== Information given

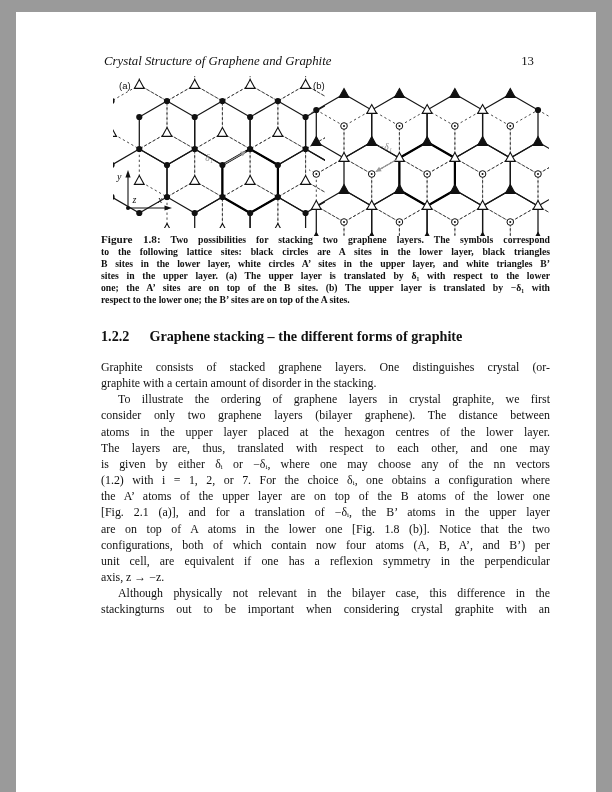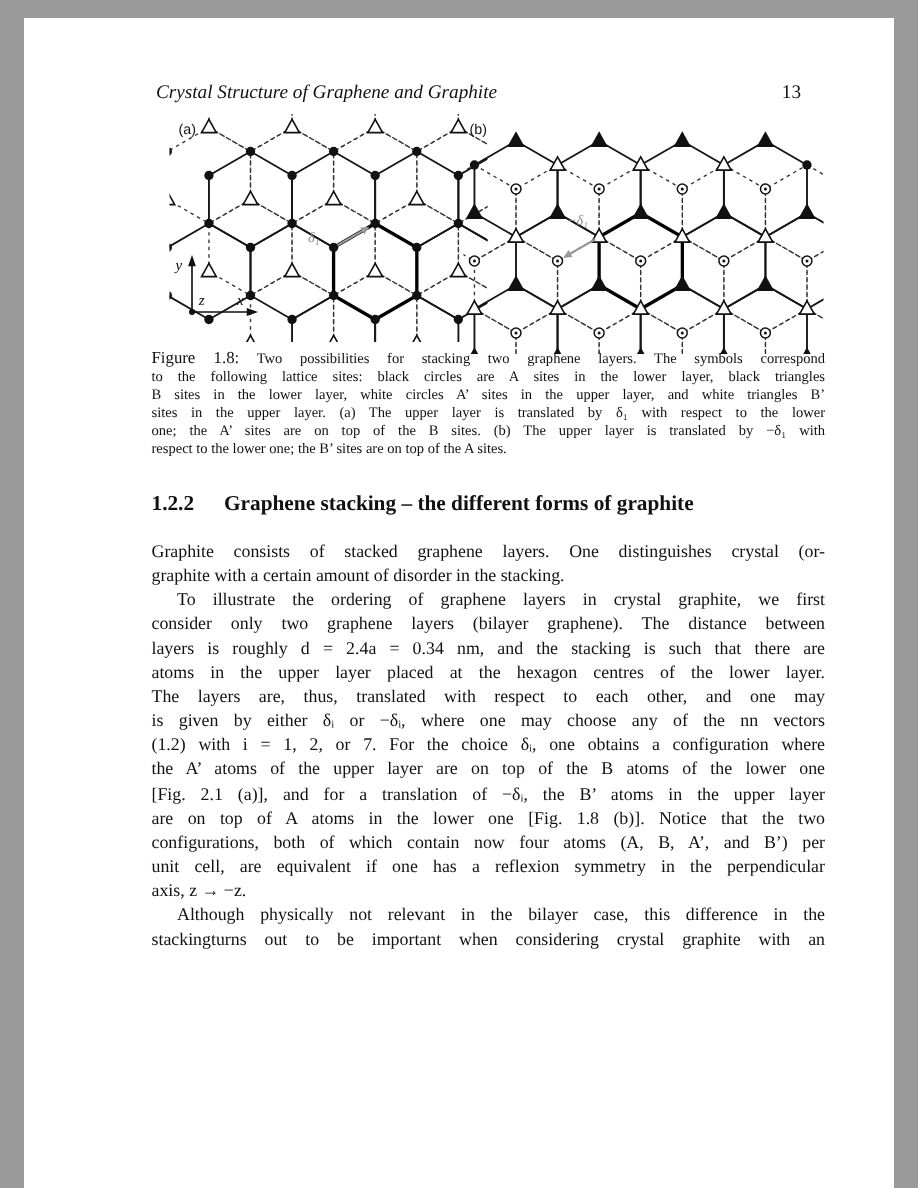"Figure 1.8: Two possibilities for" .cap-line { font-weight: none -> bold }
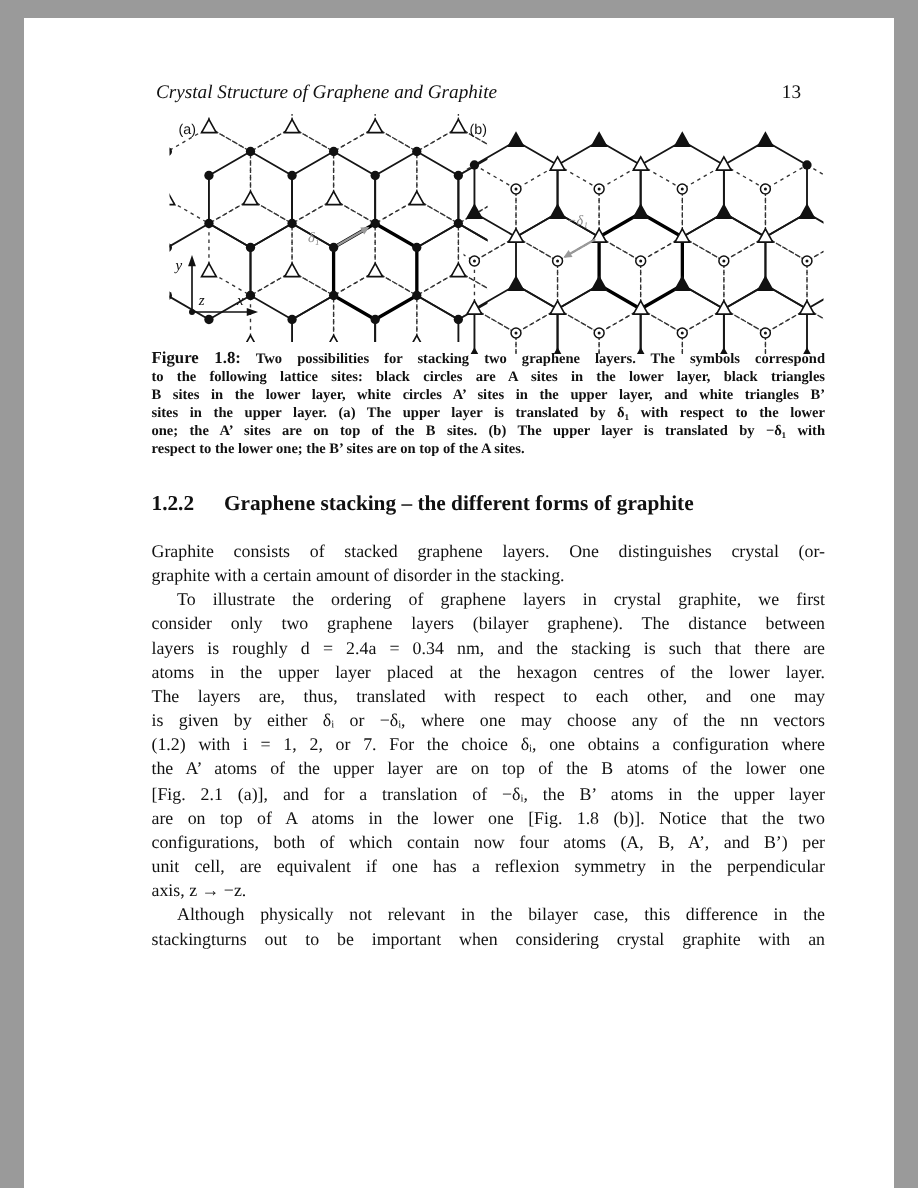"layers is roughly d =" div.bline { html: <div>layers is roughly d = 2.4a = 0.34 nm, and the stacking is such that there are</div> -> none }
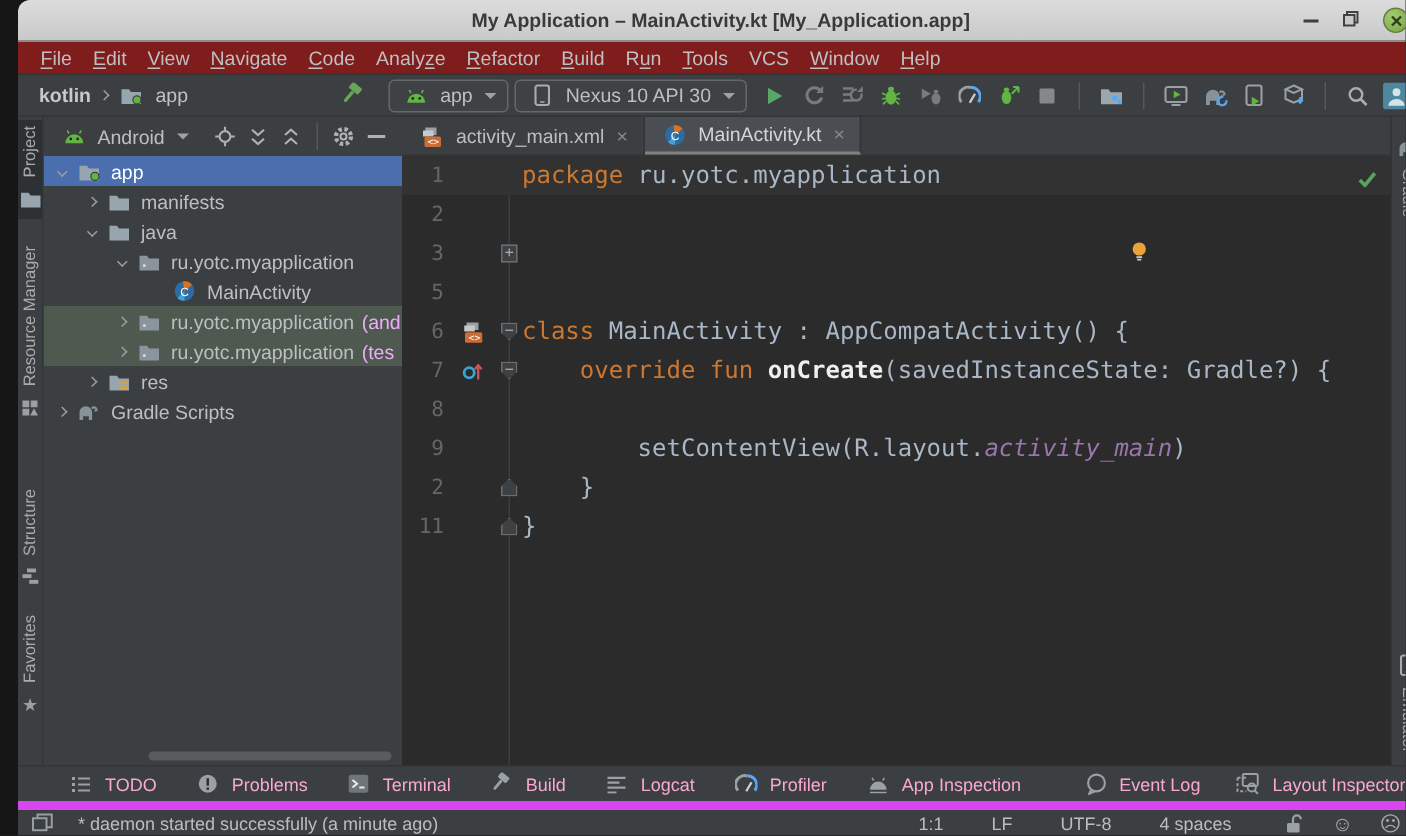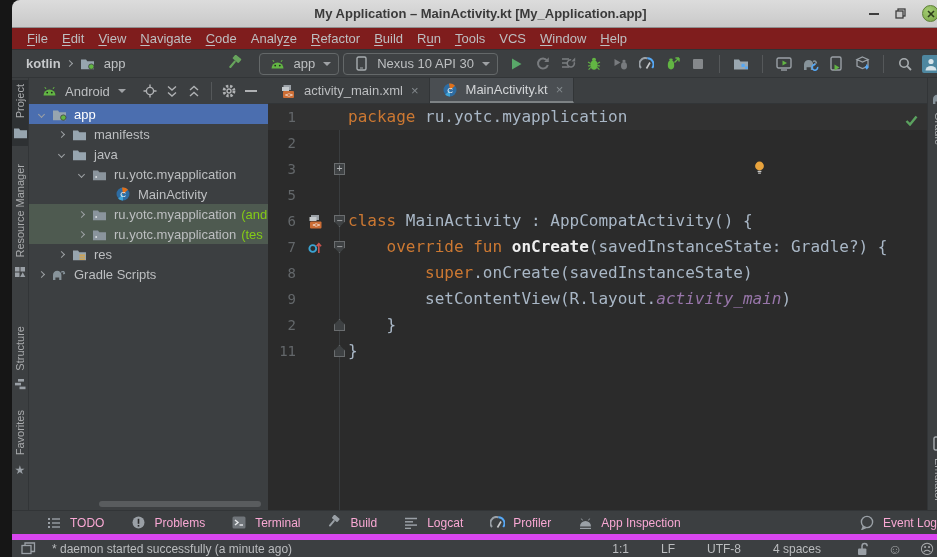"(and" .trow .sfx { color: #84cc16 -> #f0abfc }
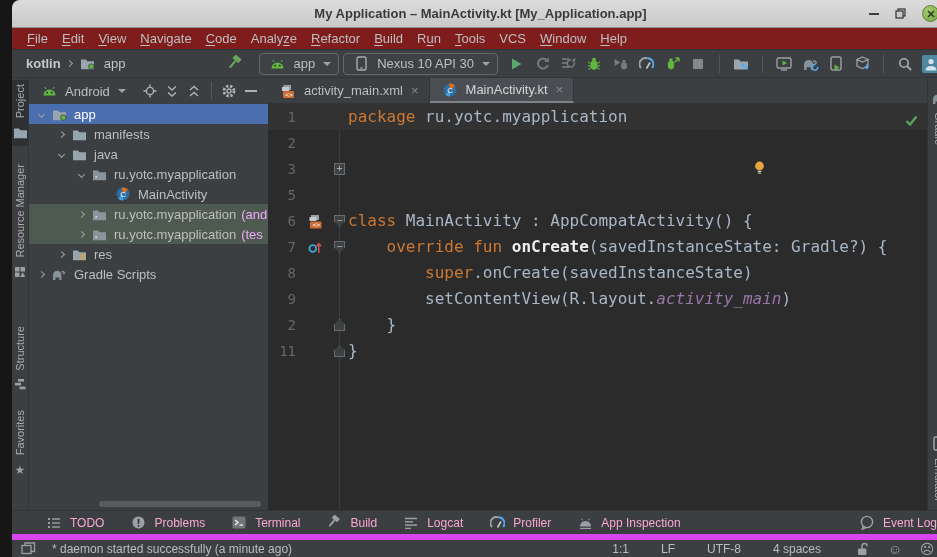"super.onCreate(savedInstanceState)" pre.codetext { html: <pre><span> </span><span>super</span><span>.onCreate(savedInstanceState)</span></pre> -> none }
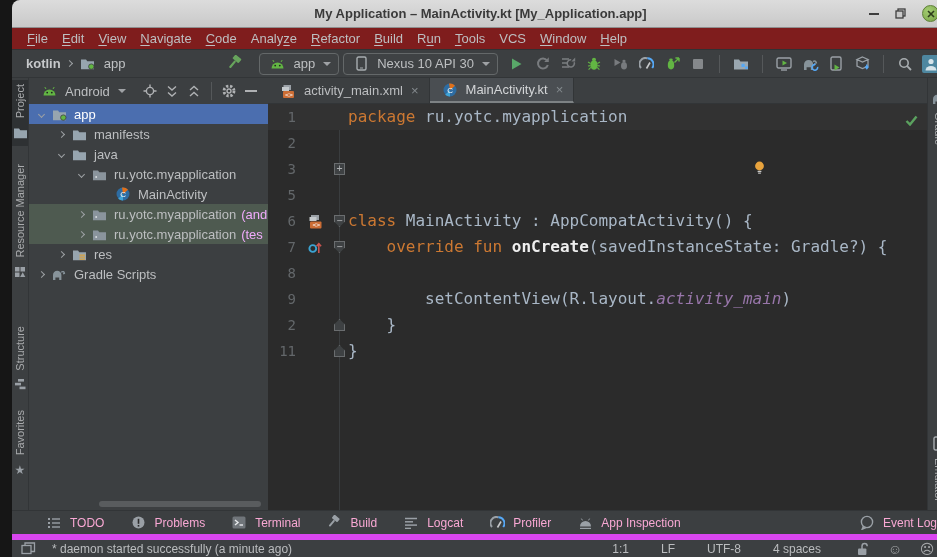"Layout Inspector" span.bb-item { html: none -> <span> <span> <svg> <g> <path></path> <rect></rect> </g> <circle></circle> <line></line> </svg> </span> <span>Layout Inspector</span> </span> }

====

» **Problem requirements**:
Reproduce the material exactly; keep pictures out.

» **Answer to this exercise**:
"Figure 1.8: Two possibilities for" .cap-line { font-weight: none -> bold }
"layers is roughly d =" div.bline { html: <div>layers is roughly d = 2.4a = 0.34 nm, and the stacking is such that there are</div> -> none }
"(and" .trow .sfx { color: #84cc16 -> #f0abfc }
"super.onCreate(savedInstanceState)" pre.codetext { html: <pre><span> </span><span>super</span><span>.onCreate(savedInstanceState)</span></pre> -> none }
"Layout Inspector" span.bb-item { html: none -> <span> <span> <svg> <g> <path></path> <rect></rect> </g> <circle></circle> <line></line> </svg> </span> <span>Layout Inspector</span> </span> }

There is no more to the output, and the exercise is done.